Do You Have Malocclusion?
Malocclusion is a misalignment of the teeth problem that can lead to serious oral health complications. Malocclusion can mean crowded teeth, crossbite, overbite, underbite or open bite. These issues can prohibit your teeth from performing vital functions and seriously affect your overall oral and digestive health.
The deviation types for malocclusion vary, but any misalignment among your teeth, any crowding or space issues, can cause issues. You need your upper teeth to be aligned in order to prevent the cheeks and lips from being bitten. Alignment of the lower teeth is important to protect your tongue from being bitten.
Causes of Malocclusion
Malocclusion is usually inherited, but there are some conditions or habits that can change the shape and structure of the jaw, such as:
- Cleft lip and palate
- Prolonged use of bottle feeding in early childhood and overuse of dummy after age 3
- Thumb sucking
- Injuries that misalign the jaw
- Tumours in mouth or jaw
- Poor dental care
- Airway obstruction
- Abnormally shaped or impacted teeth
Symptoms of Malocclusion
The symptoms vary depending on the type of malocclusion you have. They can be subtle or severe, but typical symptoms are:
- Mouth breathing
- Speech problems or a lisp
- Alteration in appearance of face
- Improper teeth alignment
- Frequent biting inner cheeks and tongue
- Uncomfortable chewing or biting
To classify which type of malocclusion you have, your dentist will need to take x-rays. There are three classes:
- Class 1: Upper teeth overlap lower teeth. Bite is normal, overlap is slight. Most common.
- Class 2: Severe overbite, known as retrognathism. Upper teeth and jaw significantly overlap lower jaw and teeth.
- Class 3: Severe underbite, known as prognathism. Lower jaw protrudes forward. Lower teeth overlap upper teeth and jaw.
Your dentist will examine you and help to come up with a treatment plan to correct these problems so that you no longer suffer from the symptoms. The treatment can involve a number of options, including fitting you with braces to correct the position of your teeth; tooth extractions to correct any overcrowding; reshaping, bonding or capping of teeth; wires or plates to stabilise the jawbone; or even surgery to reshape or shorten the jaw.

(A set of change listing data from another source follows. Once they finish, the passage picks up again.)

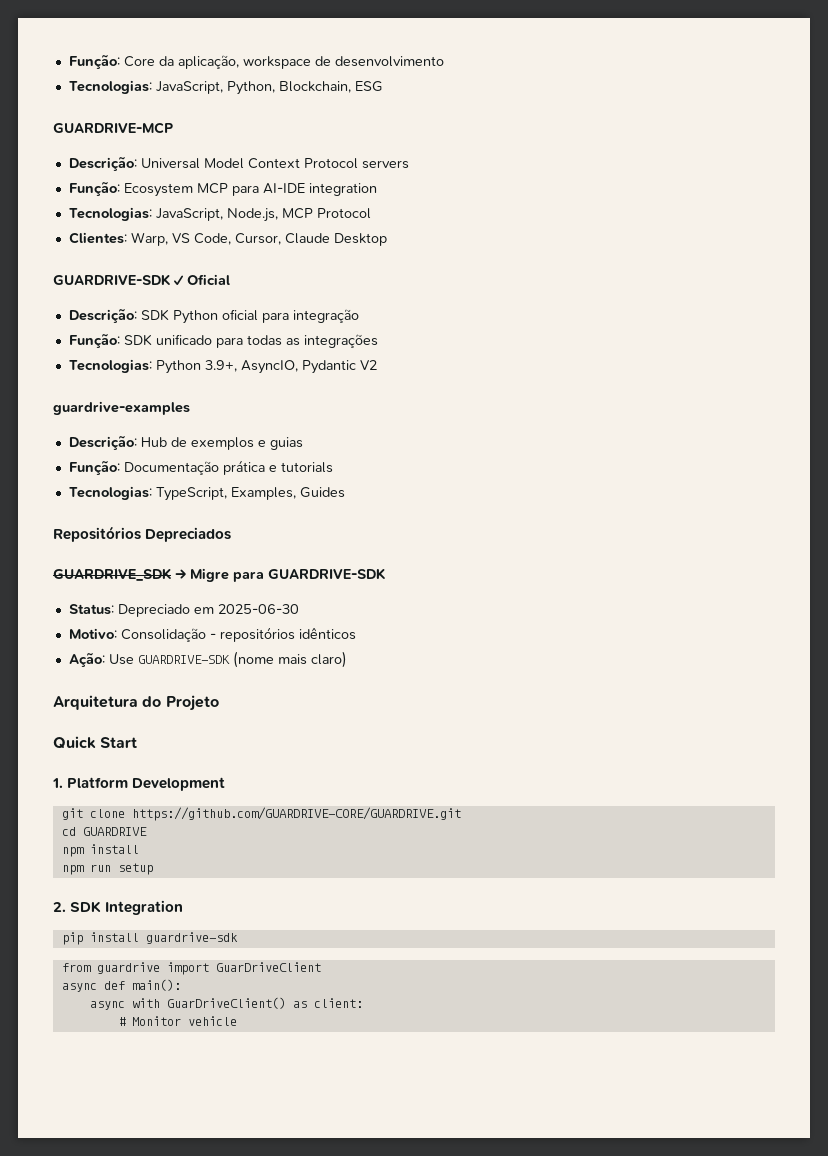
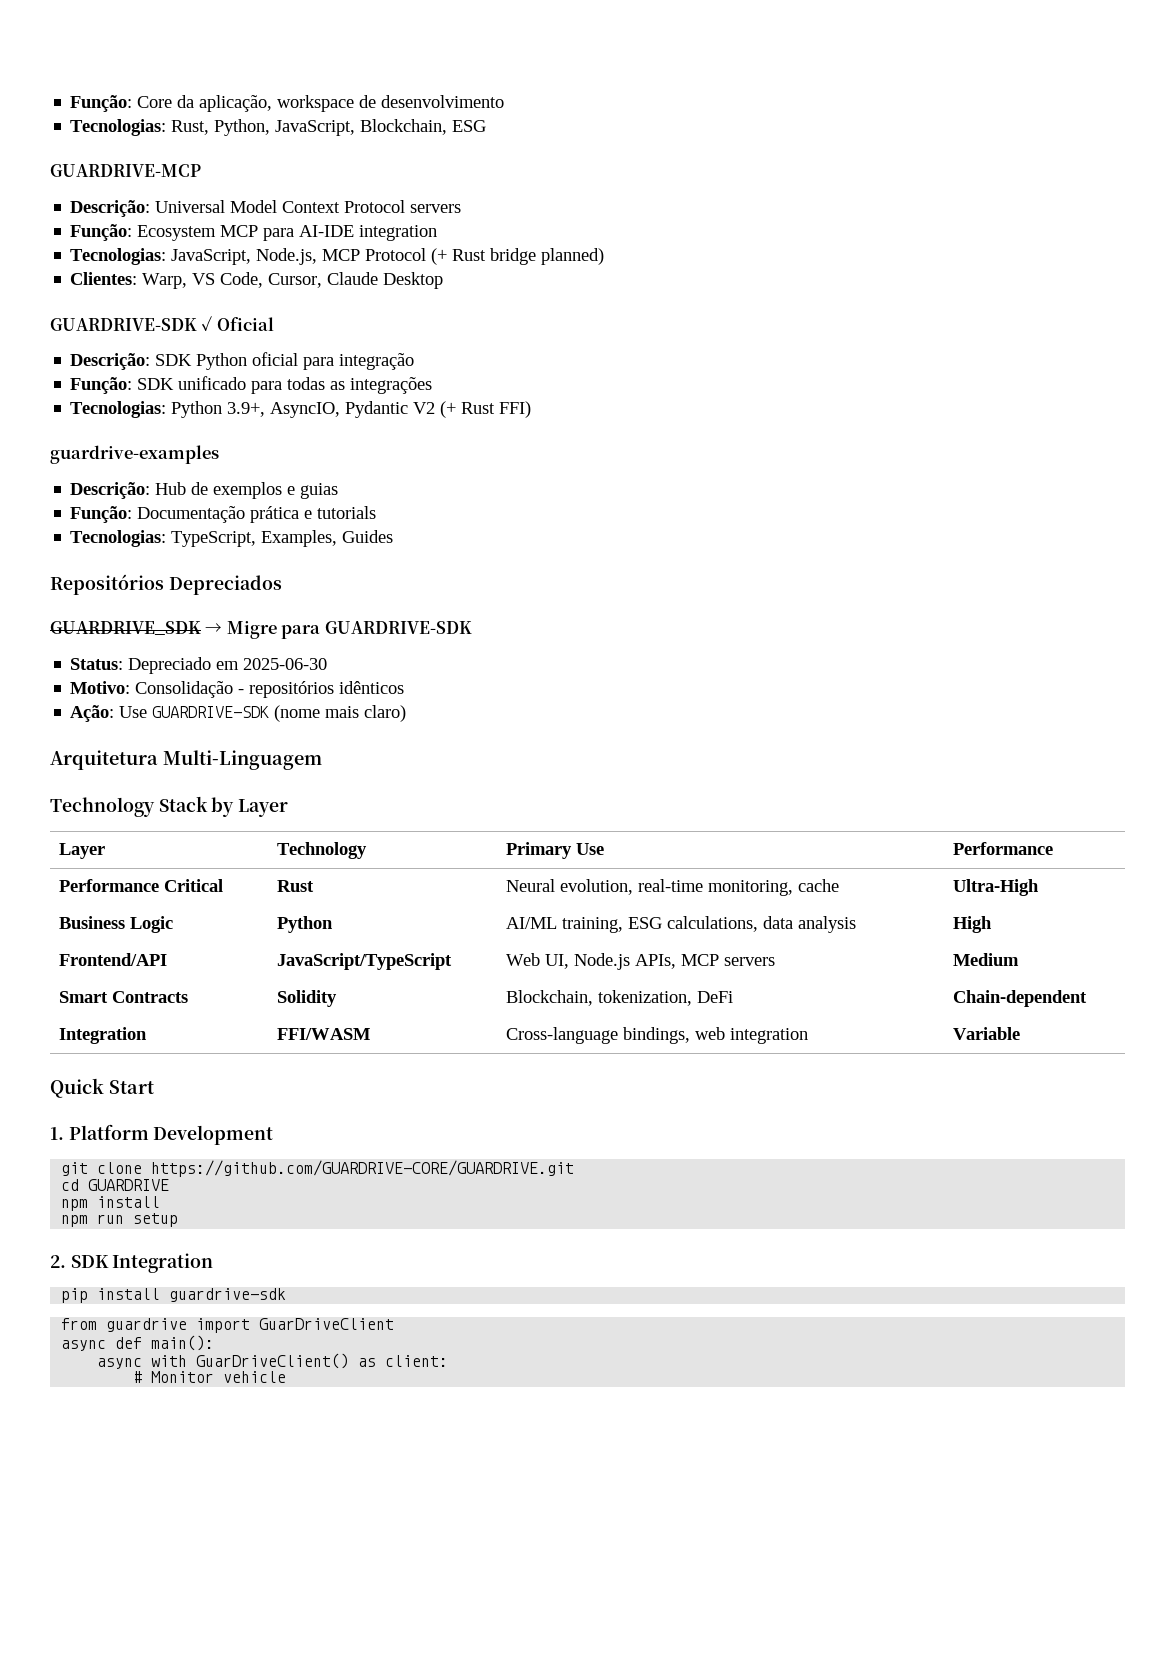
- Tecnologias: JavaScript, Python, Blockchain, ESG
+ Tecnologias: Rust, Python, JavaScript, Blockchain, ESG
- Tecnologias: JavaScript, Node.js, MCP Protocol
+ Tecnologias: JavaScript, Node.js, MCP Protocol (+ Rust bridge planned)
- Tecnologias: Python 3.9+, AsyncIO, Pydantic V2
+ Tecnologias: Python 3.9+, AsyncIO, Pydantic V2 (+ Rust FFI)
- Arquitetura do Projeto
+ Arquitetura Multi-Linguagem
+ Technology Stack by Layer
+ Layer | Technology | Primary Use | Performance
+ Performance Critical | Rust | Neural evolution, real-time monitoring, cache | Ultra-High
+ Business Logic | Python | AI/ML training, ESG calculations, data analysis | High
+ Frontend/API | JavaScript/TypeScript | Web UI, Node.js APIs, MCP servers | Medium
+ Smart Contracts | Solidity | Blockchain, tokenization, DeFi | Chain-dependent
+ Integration | FFI/WASM | Cross-language bindings, web integration | Variable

Can You Prevent Malocclusion?
It is difficult to prevent this disorder because most cases are hereditary. However, parents can limit dummy and bottle use in young children, as this will help to reduce changes in their jaw development. Early correction of lip and tongue tie will also help with good dental and jaw development. If you detect malocclusion early and act on it, you may be able the limit the length and severity of the treatment needed to correct the disorder.